* [RECORDS SHOWN]
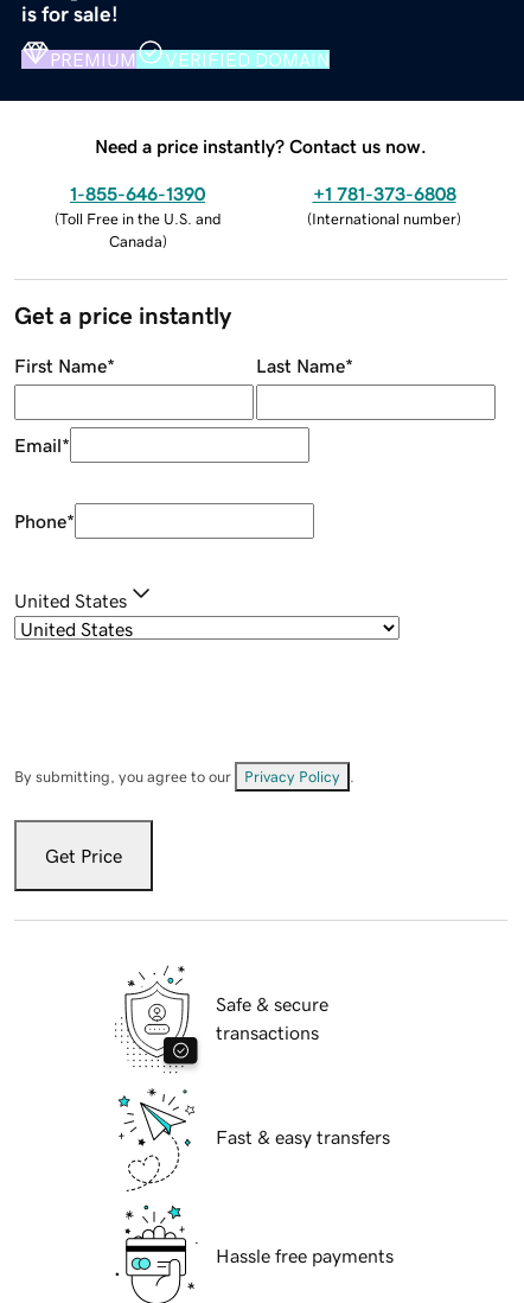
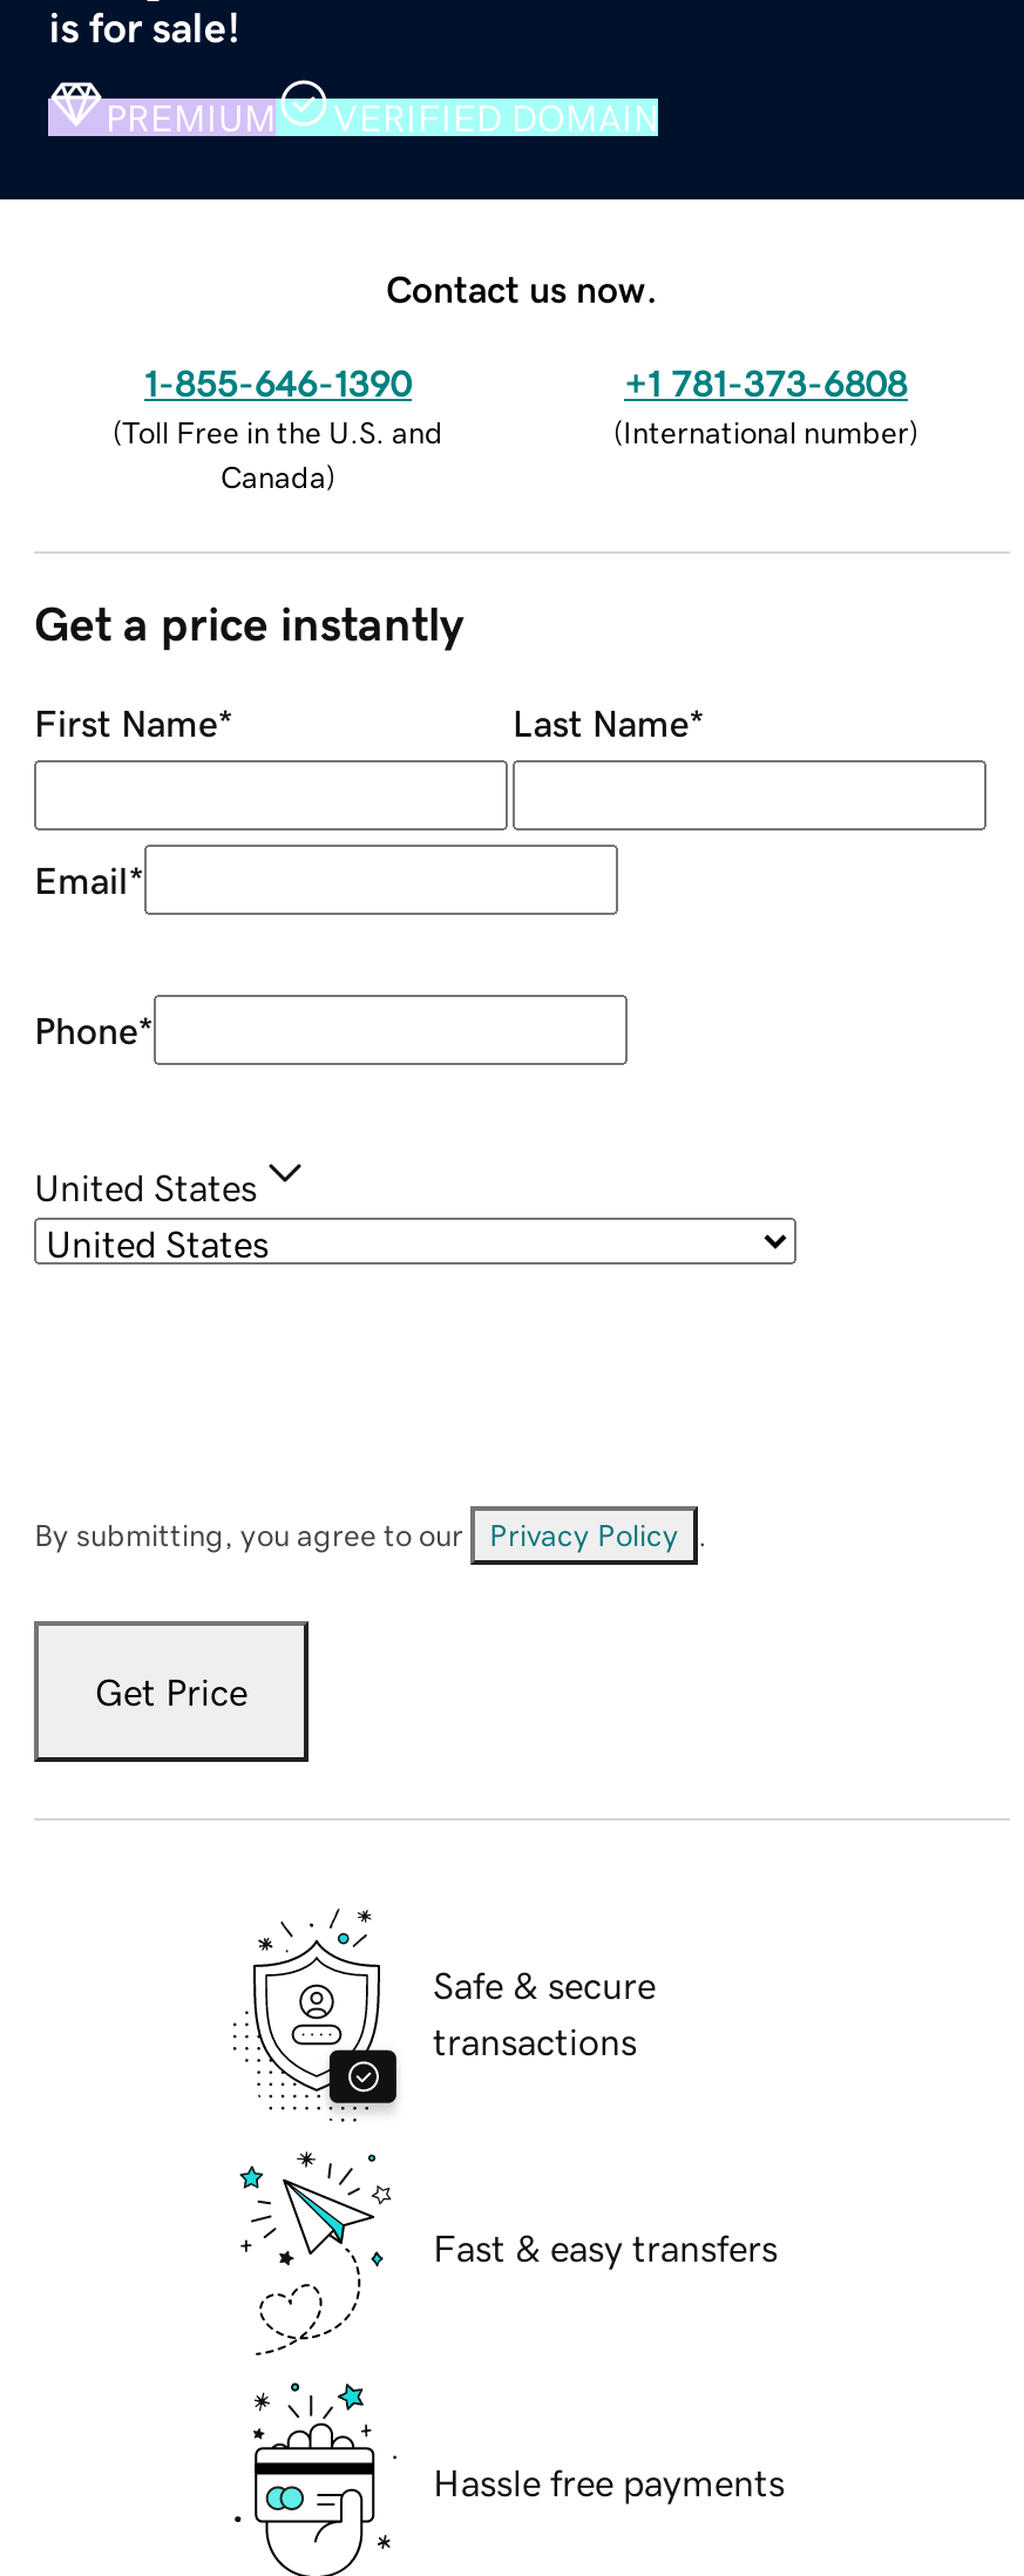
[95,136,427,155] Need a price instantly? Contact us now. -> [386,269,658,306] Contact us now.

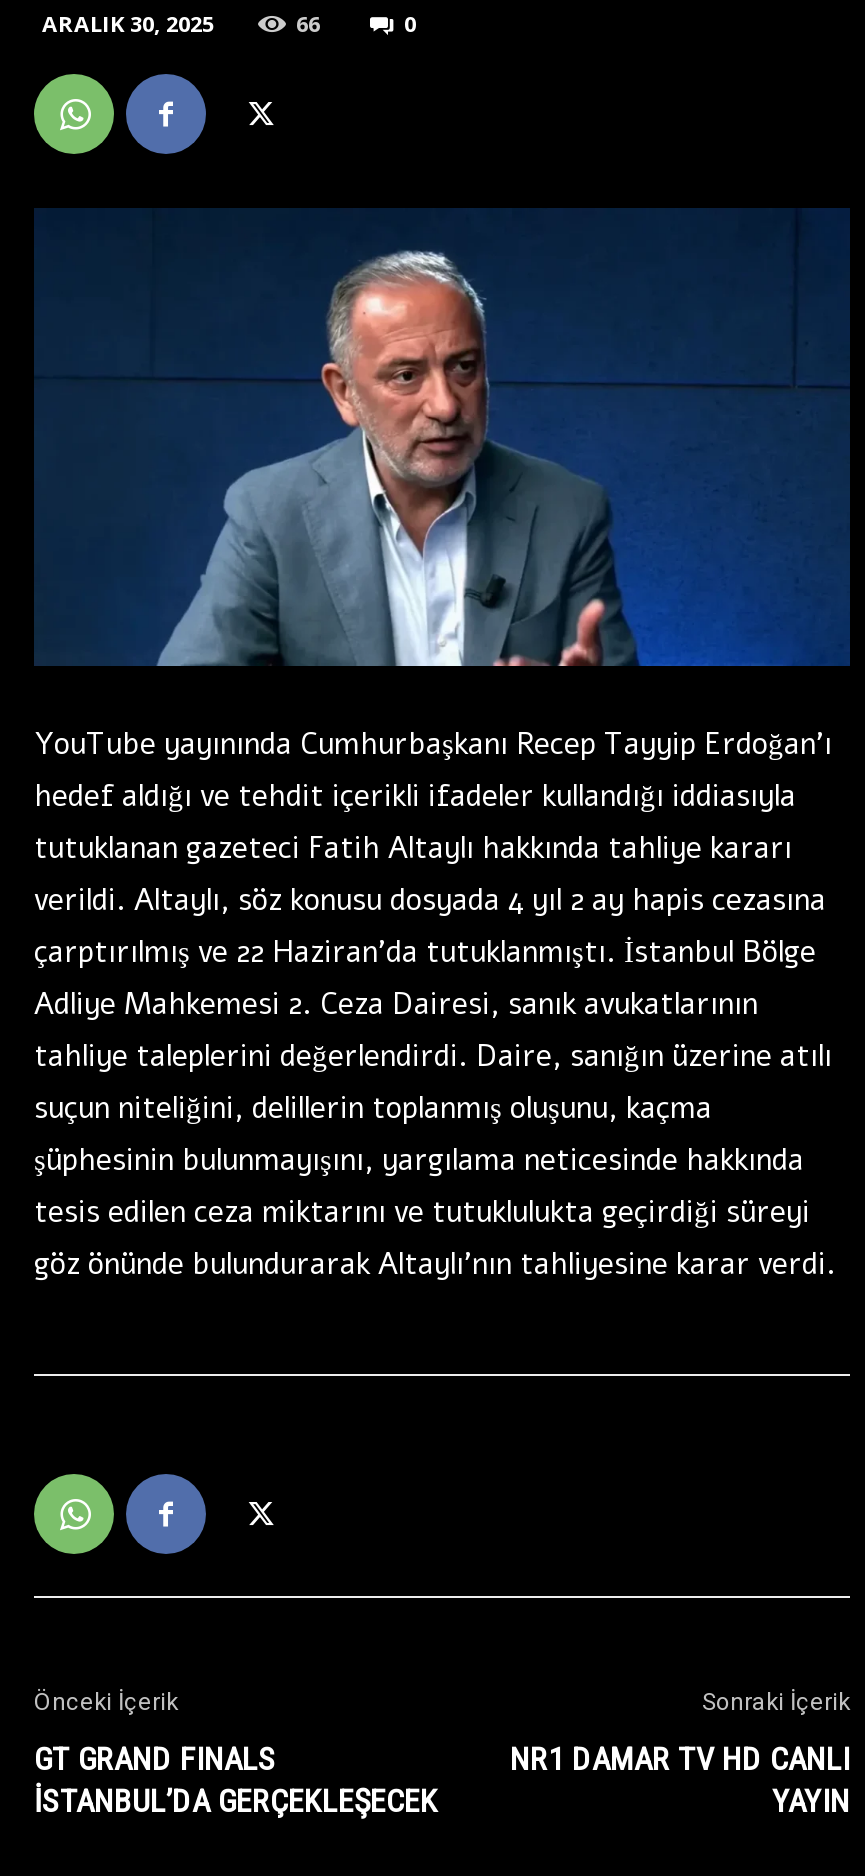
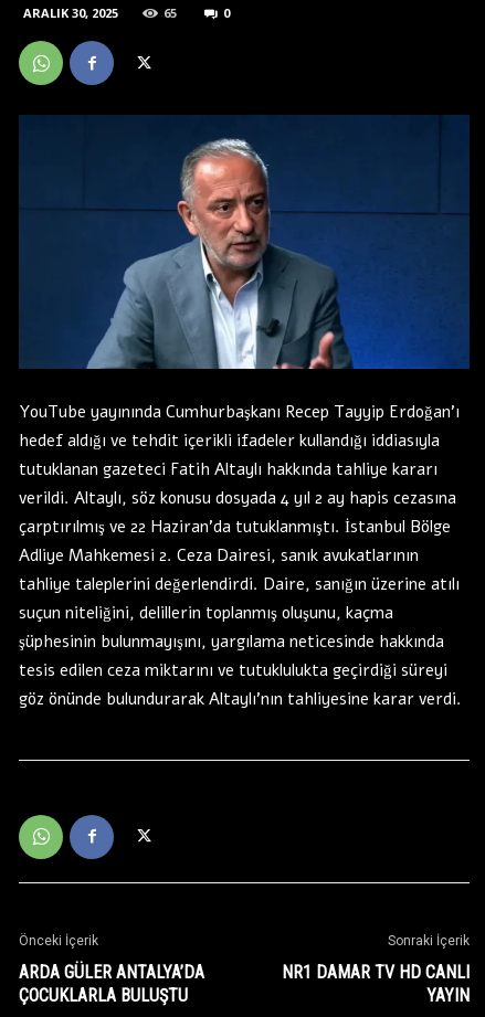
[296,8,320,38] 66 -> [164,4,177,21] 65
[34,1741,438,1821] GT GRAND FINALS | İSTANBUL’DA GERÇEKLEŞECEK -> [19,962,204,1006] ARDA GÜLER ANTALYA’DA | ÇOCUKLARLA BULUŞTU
--
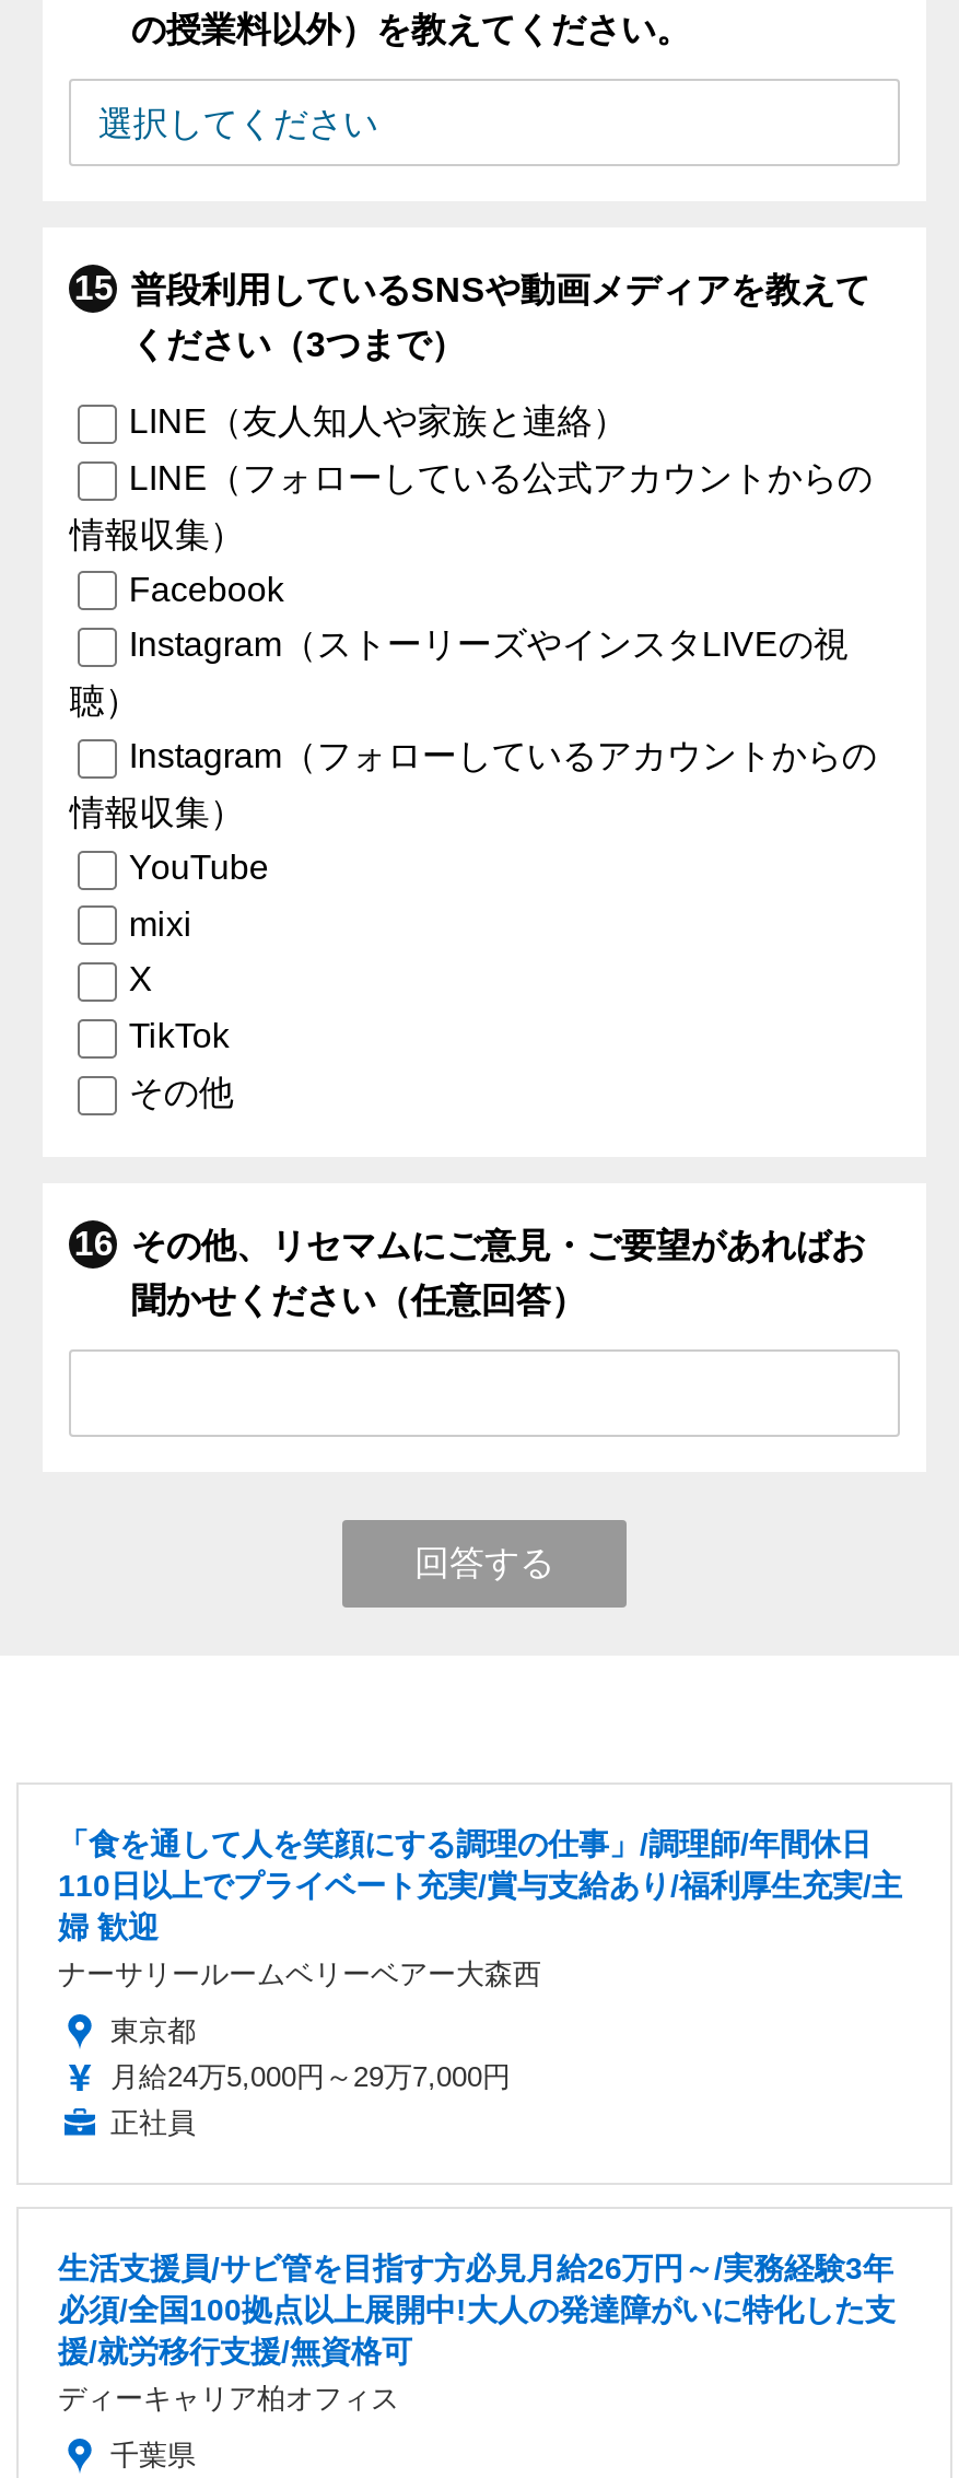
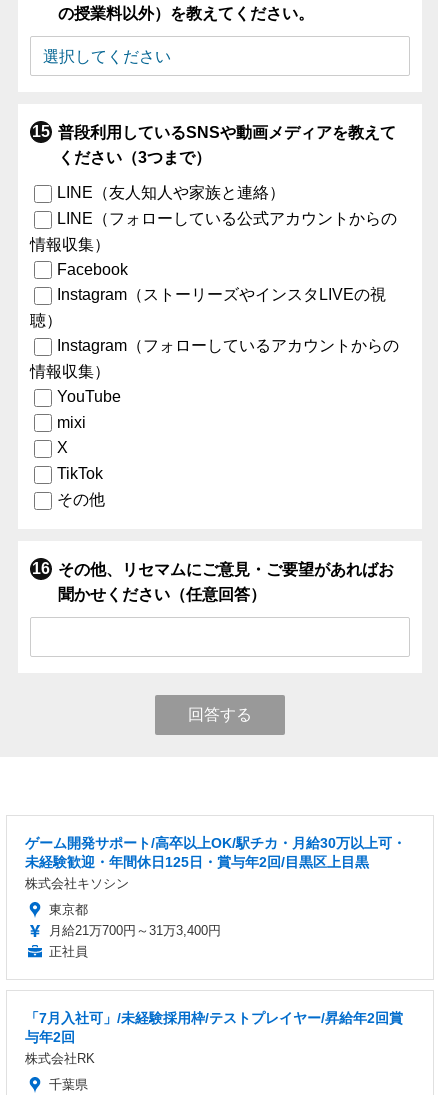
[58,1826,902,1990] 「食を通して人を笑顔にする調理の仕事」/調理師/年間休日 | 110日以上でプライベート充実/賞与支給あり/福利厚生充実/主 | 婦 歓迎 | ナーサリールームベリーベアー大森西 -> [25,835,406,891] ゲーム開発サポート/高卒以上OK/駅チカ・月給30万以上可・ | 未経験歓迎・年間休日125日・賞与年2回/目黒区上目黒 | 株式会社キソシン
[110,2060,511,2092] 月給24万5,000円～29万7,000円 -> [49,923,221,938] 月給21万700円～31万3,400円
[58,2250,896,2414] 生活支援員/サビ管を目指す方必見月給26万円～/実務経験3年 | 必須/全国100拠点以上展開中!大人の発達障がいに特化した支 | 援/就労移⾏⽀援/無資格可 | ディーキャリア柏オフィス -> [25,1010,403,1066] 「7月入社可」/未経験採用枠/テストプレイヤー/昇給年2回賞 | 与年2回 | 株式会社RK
==
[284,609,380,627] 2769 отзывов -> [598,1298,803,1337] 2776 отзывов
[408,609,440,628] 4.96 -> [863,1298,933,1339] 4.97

* [WORK INSTRUCTIONS] Lines to set down from above: the line with "[58,1826,902,1990] 「食を通して人を笑顔にする調理の仕事」/調理師/年間休日 |", the line with "[58,2250,896,2414] 生活支援員/サビ管を目指す方必見月給26万円～/実務経験3年 |", and every line between, each exactly as written.

* [TASK ANSWER]
[58,1826,902,1990] 「食を通して人を笑顔にする調理の仕事」/調理師/年間休日 | 110日以上でプライベート充実/賞与支給あり/福利厚生充実/主 | 婦 歓迎 | ナーサリールームベリーベアー大森西 -> [25,835,406,891] ゲーム開発サポート/高卒以上OK/駅チカ・月給30万以上可・ | 未経験歓迎・年間休日125日・賞与年2回/目黒区上目黒 | 株式会社キソシン
[110,2060,511,2092] 月給24万5,000円～29万7,000円 -> [49,923,221,938] 月給21万700円～31万3,400円
[58,2250,896,2414] 生活支援員/サビ管を目指す方必見月給26万円～/実務経験3年 | 必須/全国100拠点以上展開中!大人の発達障がいに特化した支 | 援/就労移⾏⽀援/無資格可 | ディーキャリア柏オフィス -> [25,1010,403,1066] 「7月入社可」/未経験採用枠/テストプレイヤー/昇給年2回賞 | 与年2回 | 株式会社RK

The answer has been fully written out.